You could sum up internal failures by imagining your code operating autonomously in a closed environment. What might go wrong? You are essentially catering for quality here, and we have all sorts of test environments and unit tests to combat defects we might accidentally introduce through our own artifacts.

External
The key difference between external and internal failure modes is precisely what I said above - you are imagining that your code is operating in perfect isolation. If you are reading this, then I sincerely hope you rolled your eyes at that thought.

Let's assume that integration is part of internal, and we only start talking external forces when our product is out there running online. What might go wrong?

Occasionally I meet teams that are pretty good detecting and reacting to external failures and it pleases me greatly. Let's consider some examples; what if an external price list that your system refers to goes down? How about if a service intended to validate addresses becomes a black hole? What if you lose your entire internet connection?

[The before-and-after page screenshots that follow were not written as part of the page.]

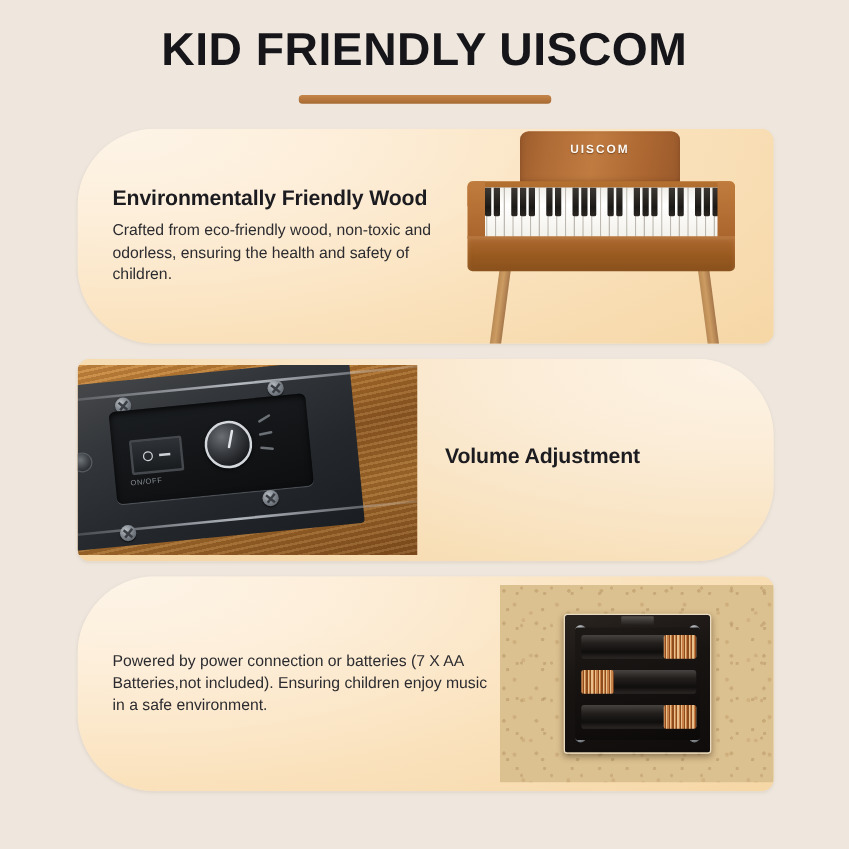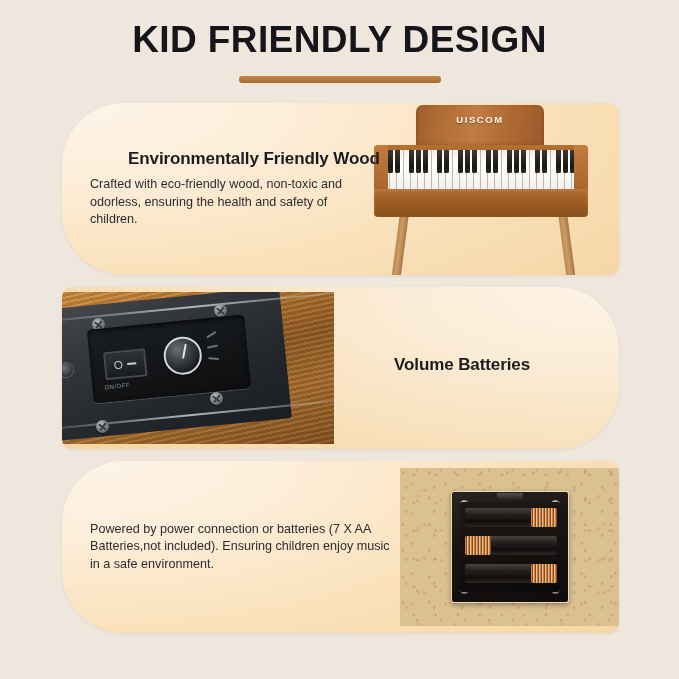--- a/index.html
+++ b/index.html
@@ -74,21 +74,20 @@
   .pane-2 { width: 285px; padding: 0 20px 0 22px; }
   .pane-3 { width: 338px; padding: 0 6px 0 28px; }
 
   .card-heading {
     font-size: 17px;
     font-weight: bold;
     color: #1c1c20;
     letter-spacing: -0.1px;
     margin-bottom: 7px;
     white-space: nowrap;
-    margin-left: 38px;
   }
   .card-body {
     font-size: 12.6px;
     line-height: 17.4px;
     color: #2c2c30;
   }
 
   
   .grad-bg {
     position: absolute;
@@ -332,32 +331,32 @@
   }
   .tscrew::after {
     content:""; position:absolute; left:50%; top:1.5px; width:1.2px; height:6px;
     margin-left:-.6px; background:#3c4044; transform: rotate(40deg);
   }
 </style>
 </head>
 <body>
 
 <div class="header">
-  <div class="page-title">KID FRIENDLY DESIGN</div>
+  <div class="page-title">KID FRIENDLY UISCOM</div>
   <div class="title-rule"></div>
 </div>
 
 <div class="cards">
 
   <div class="card card-1">
     <div class="grad-bg grad-l"></div>
     <div class="card-inner">
       <div class="text-pane pane-1">
         <div class="card-heading">Environmentally Friendly Wood</div>
-        <div class="card-body">Crafted with eco-friendly wood, non-toxic and odorless, ensuring the health and safety of children.</div>
+        <div class="card-body">Crafted from eco-friendly wood, non-toxic and odorless, ensuring the health and safety of children.</div>
       </div>
 
       <div class="img-pane">
         <div class="piano-wrap">
           <div class="leg leg-l"></div>
           <div class="leg leg-r"></div>
           <div class="piano-stand">
             <div class="brand">UISCOM</div>
           </div>
           <div class="piano-body"></div>
@@ -420,21 +419,21 @@
           <div class="apron"></div>
         </div>
       </div>
     </div>
   </div>
 
   <div class="card card-2">
     <div class="grad-bg grad-r"></div>
     <div class="card-inner reverse">
       <div class="text-pane pane-2">
-        <div class="card-heading">Volume Batteries</div>
+        <div class="card-heading">Volume Adjustment</div>
       </div>
 
       <div class="img-pane">
         <div class="panel-photo">
           <div class="wood-grain"></div>
           <div class="black-face"></div>
           <div class="stripe stripe-a"></div>
           <div class="stripe stripe-b"></div>
           <div class="jack"></div>
           <div class="screw" style="left:30px; top:26px;"></div>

Those examples are all about blackouts - total and obvious removal of service - so things are conspicuous by their absence. For bonus points, how are you at spotting brownouts? That's when things are 'up' but still broken in a very critical way, and the results can sometimes cost you far more than a blackout, as they can go undetected for a while...

Easy example - you subscribe to a feed for up-to-the-minute foreign exchange rates. For performance reasons, you probably store the most recent values for each currency you use in a cache or database, and read it from there per transaction. What happens if you stop receiving the feed? You could keep transacting for a very long time before you notice, and you will have either disadvantaged yourself or your customers by using out of date rates - neither of which is desirable.

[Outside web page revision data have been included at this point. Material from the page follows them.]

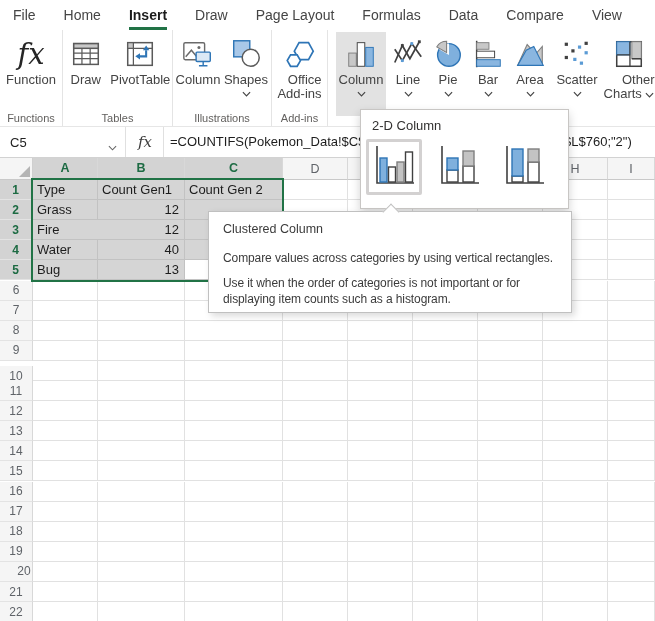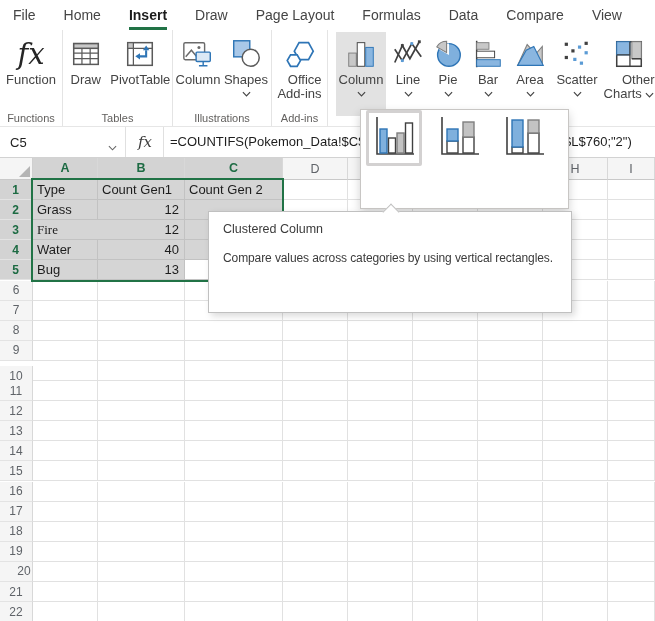--- a/index.html
+++ b/index.html
@@ -342,21 +342,21 @@
     <div class="cell sel" style="left: 33px; width: 65px; top: 42.1px; height: 20.1px;">Grass</div>
     <div class="cell sel num" style="left: 98px; width: 87px; top: 42.1px; height: 20.1px;">12</div>
     <div class="cell sel" style="left: 185px; width: 98px; top: 42.1px; height: 20.1px;"></div>
     <div class="cell" style="left: 283px; width: 65px; top: 42.1px; height: 20.1px;"></div>
     <div class="cell" style="left: 348px; width: 65px; top: 42.1px; height: 20.1px;"></div>
     <div class="cell" style="left: 413px; width: 65px; top: 42.1px; height: 20.1px;"></div>
     <div class="cell" style="left: 478px; width: 65px; top: 42.1px; height: 20.1px;"></div>
     <div class="cell" style="left: 543px; width: 65px; top: 42.1px; height: 20.1px;"></div>
     <div class="cell" style="left: 608px; width: 47px; top: 42.1px; height: 20.1px;"></div>
     <div class="rowhead sel" style="top: 62.2px; height: 20.1px;">3</div>
-    <div class="cell sel" style="left: 33px; width: 70px; top: 62.2px; height: 20.1px; font-family: Liberation Serif, serif;">Fire</div>
+    <div class="cell sel" style="left: 33px; width: 70px; top: 62.2px; height: 20.1px;">Fire</div>
     <div class="cell sel num" style="left: 98px; width: 87px; top: 62.2px; height: 20.1px;">12</div>
     <div class="cell sel" style="left: 185px; width: 98px; top: 62.2px; height: 20.1px;"></div>
     <div class="cell" style="left: 283px; width: 65px; top: 62.2px; height: 20.1px;"></div>
     <div class="cell" style="left: 348px; width: 65px; top: 62.2px; height: 20.1px;"></div>
     <div class="cell" style="left: 413px; width: 65px; top: 62.2px; height: 20.1px;"></div>
     <div class="cell" style="left: 478px; width: 65px; top: 62.2px; height: 20.1px;"></div>
     <div class="cell" style="left: 543px; width: 65px; top: 62.2px; height: 20.1px;"></div>
     <div class="cell" style="left: 608px; width: 47px; top: 62.2px; height: 20.1px;"></div>
     <div class="rowhead sel" style="top: 82.3px; height: 20.1px;">4</div>
     <div class="cell sel" style="left: 33px; width: 65px; top: 82.3px; height: 20.1px;">Water</div>
@@ -545,20 +545,21 @@
     <div class="cell" style="left: 283px; width: 65px; top: 444.1px; height: 20.1px;"></div>
     <div class="cell" style="left: 348px; width: 65px; top: 444.1px; height: 20.1px;"></div>
     <div class="cell" style="left: 413px; width: 65px; top: 444.1px; height: 20.1px;"></div>
     <div class="cell" style="left: 478px; width: 65px; top: 444.1px; height: 20.1px;"></div>
     <div class="cell" style="left: 543px; width: 65px; top: 444.1px; height: 20.1px;"></div>
     <div class="cell" style="left: 608px; width: 47px; top: 444.1px; height: 20.1px;"></div>
     <div class="selbox" style="left: 31px; top: 20px; width: 253px; height: 104px;"></div>
   </div>
 
 <div class="ddpanel">
+  <div class="ddtitle">2-D Column</div>
   <div class="dditems">
       <div class="dditem selected">
         <span><svg width="46" height="44" viewBox="0 0 46 44">
             <path d="M6 3v37h37" stroke="#404040" stroke-width="1.6" fill="none"></path>
             <rect x="9" y="15" width="7" height="24" fill="#7fb0dd" stroke="#2e75b6" stroke-width="1.4"></rect>
             <rect x="17.5" y="24" width="7" height="15" fill="#fff" stroke="#404040" stroke-width="1.4"></rect>
             <rect x="26" y="19" width="7" height="20" fill="#c3c3c3" stroke="#7f7f7f" stroke-width="1.4"></rect>
             <rect x="34.5" y="9" width="7" height="30" fill="#fff" stroke="#404040" stroke-width="1.4"></rect>
           </svg></span>
       </div>
@@ -580,13 +581,14 @@
             <rect x="27" y="6" width="11" height="13" fill="#c3c3c3" stroke="#7f7f7f" stroke-width="1.4"></rect>
           </svg></span>
       </div>
     </div>
 </div>
 
 <div class="tooltip">
   <div class="tipnotch"></div>
   <div class="tiptitle">Clustered Column</div>
   <p class="tipp nowrap">Compare values across categories by using vertical rectangles.</p>
+  <p class="tipp">Use it when the order of categories is not important or for displaying item counts such as a histogram.</p>
 </div>
 
 </body></html>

Perhaps the feed didn't even stop. Perhaps the schema changed, in which case you'd still see a regular drop of data if you were monitoring the consuming interface, but you'd have unusable data - or worse - be inserting the wrong values against each currency.

Human
Human failure modes are the least catered for in our profession, regardless of the fact they're just as inevitable and just as expensive. You could argue that 'human' is just another type of external failure, but I consider it fundamentally different due to one simple word - "oops".

To err is human and all that junk. We do stuff like set parameters incorrectly, turn off the wrong server, pull out the wrong disk, plug in the wrong cable, ignore system requirements etc - all with the best of intentions.

So what would happen if, say, a live application server is misconfigured to use a development database and then you unknowingly unleash real users upon it? You could spend a very long time troubleshooting it, or worse still it might actually work - and thinking about brownouts - how long will it be before you noticed? For users who'd attached to that node, where will all their changes be, and how will you merge that back into the 'real' live data?

Humans can also accidentally not do things which have consequences for our system too. Consider our feed example - perhaps we just forgot to renew the subscription, and so we're getting stale or no data even though the system has done everything it was designed to do. Hang on, who was in charge of updating those SSL certificates?

Perhaps we don't think about maintenance mistakes up front because whenever we build something, we always picture ourselves performing the operational tasks. And to us, the steps are obvious and we're performing them, in a simplified world in our heads, without any other distractions competing for our attention. Again - not real life.

And so...
All of these things can be monitored, tested for, and caught. In our forex example, you might check the age of the data every time you read the exchange rate value in preparation for a transaction, and fail it if it exceeds a certain threshold (or just watch the age in a separate process).

In our live server with test data example, you might mandate that systems and data sources state what mode they're in (test, live, demo, etc) in their connection string - better yet generate an alert if there is a state mismatch in the stack (or segment your network so communication is not possible).

The question isn't are there solutions; the question is how far is far enough?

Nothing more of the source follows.